:: DATA FOR REVIEW

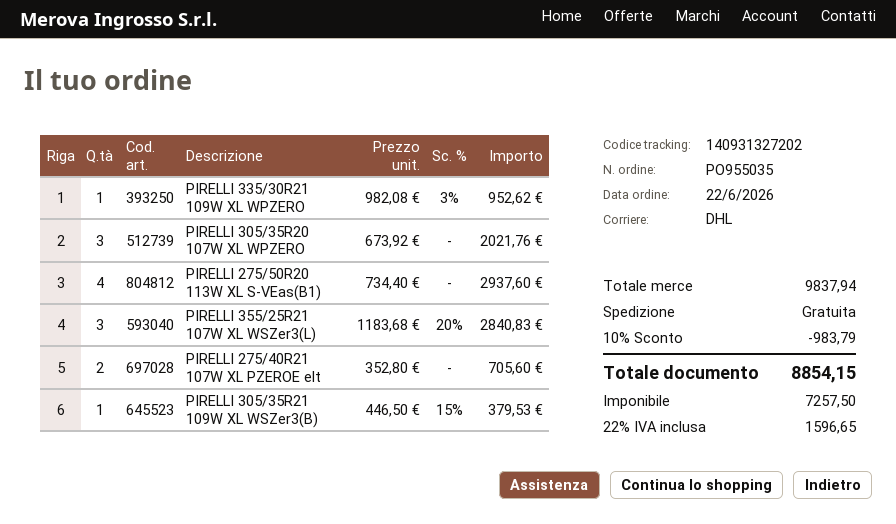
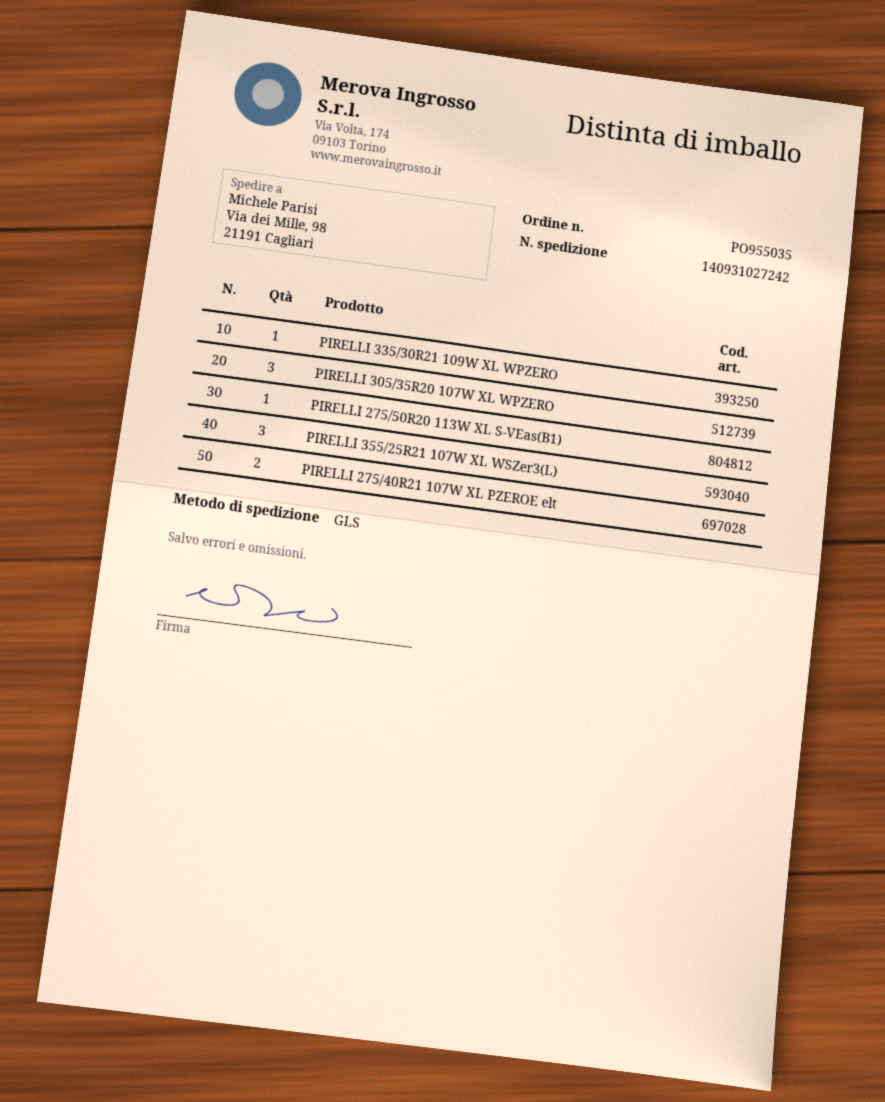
shipping method: DHL -> GLS
tracking number: 140931327202 -> 140931027242
PIRELLI 275/50R20 113W XL S-VEas(B1): 4 -> 1
PIRELLI 305/35R21 109W XL WSZer3(B): 1 -> none

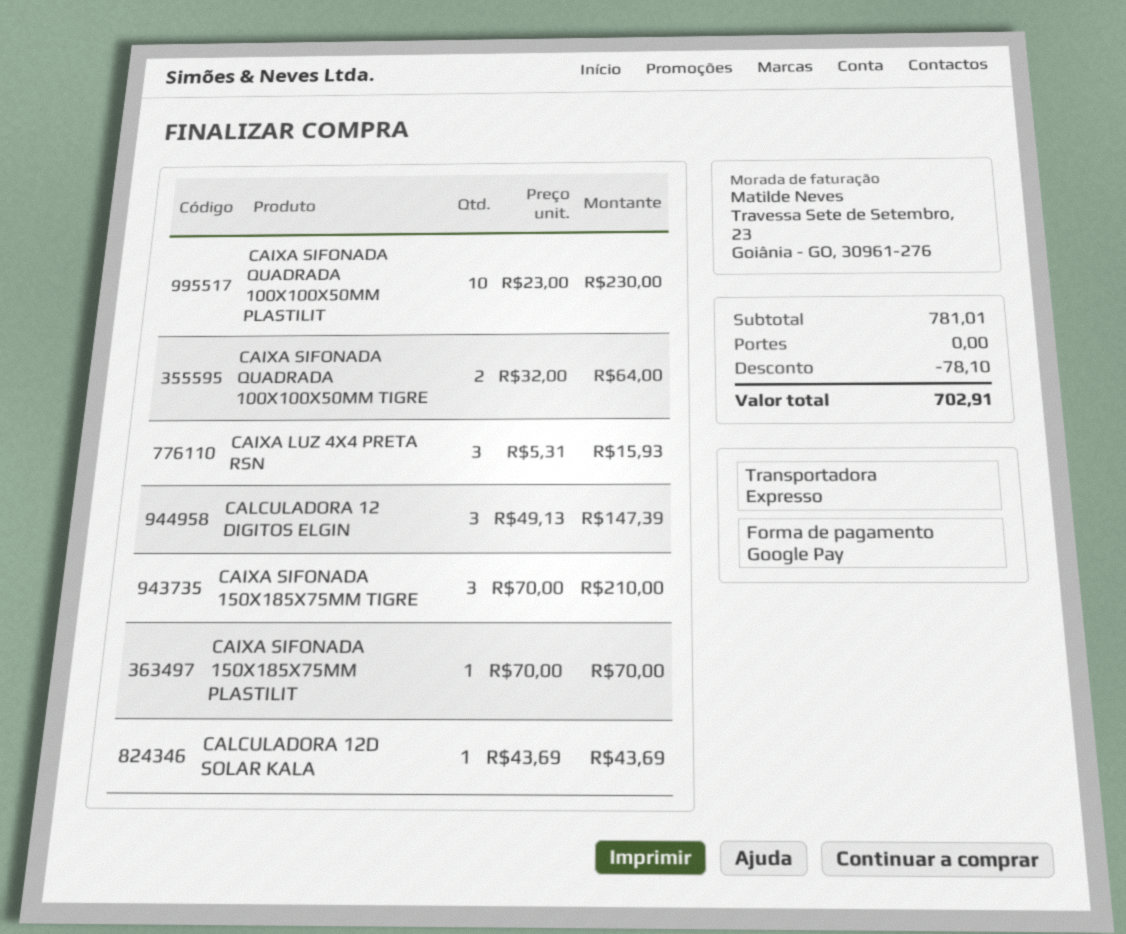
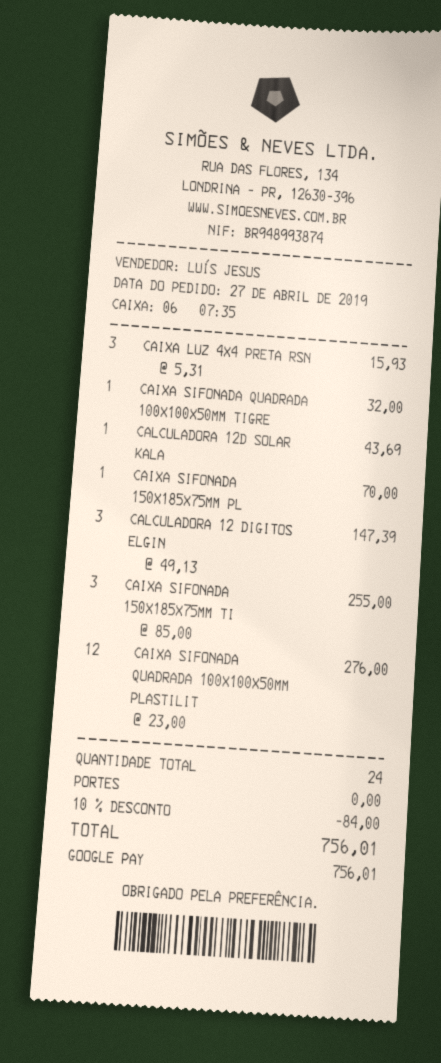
CAIXA SIFONADA QUADRADA 100X100X50MM PLASTILIT: 10 x 23.00 = 230.00 -> 12 x 23.00 = 276.00
CAIXA SIFONADA QUADRADA 100X100X50MM TIGRE: 2 x 32.00 = 64.00 -> 1 x 32.00 = 32.00
CAIXA SIFONADA 150X185X75MM TIGRE: 3 x 70.00 = 210.00 -> 3 x 85.00 = 255.00
discount: 78.10 -> 84.00
total: 702.91 -> 756.01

::::

▶ WHAT TO DO
All of the data is to be reproduced exactly, with the pictures left out.

▶ ANSWER TO THE EXERCISE
shipping method: DHL -> GLS
tracking number: 140931327202 -> 140931027242
PIRELLI 275/50R20 113W XL S-VEas(B1): 4 -> 1
PIRELLI 305/35R21 109W XL WSZer3(B): 1 -> none

CAIXA SIFONADA QUADRADA 100X100X50MM PLASTILIT: 10 x 23.00 = 230.00 -> 12 x 23.00 = 276.00
CAIXA SIFONADA QUADRADA 100X100X50MM TIGRE: 2 x 32.00 = 64.00 -> 1 x 32.00 = 32.00
CAIXA SIFONADA 150X185X75MM TIGRE: 3 x 70.00 = 210.00 -> 3 x 85.00 = 255.00
discount: 78.10 -> 84.00
total: 702.91 -> 756.01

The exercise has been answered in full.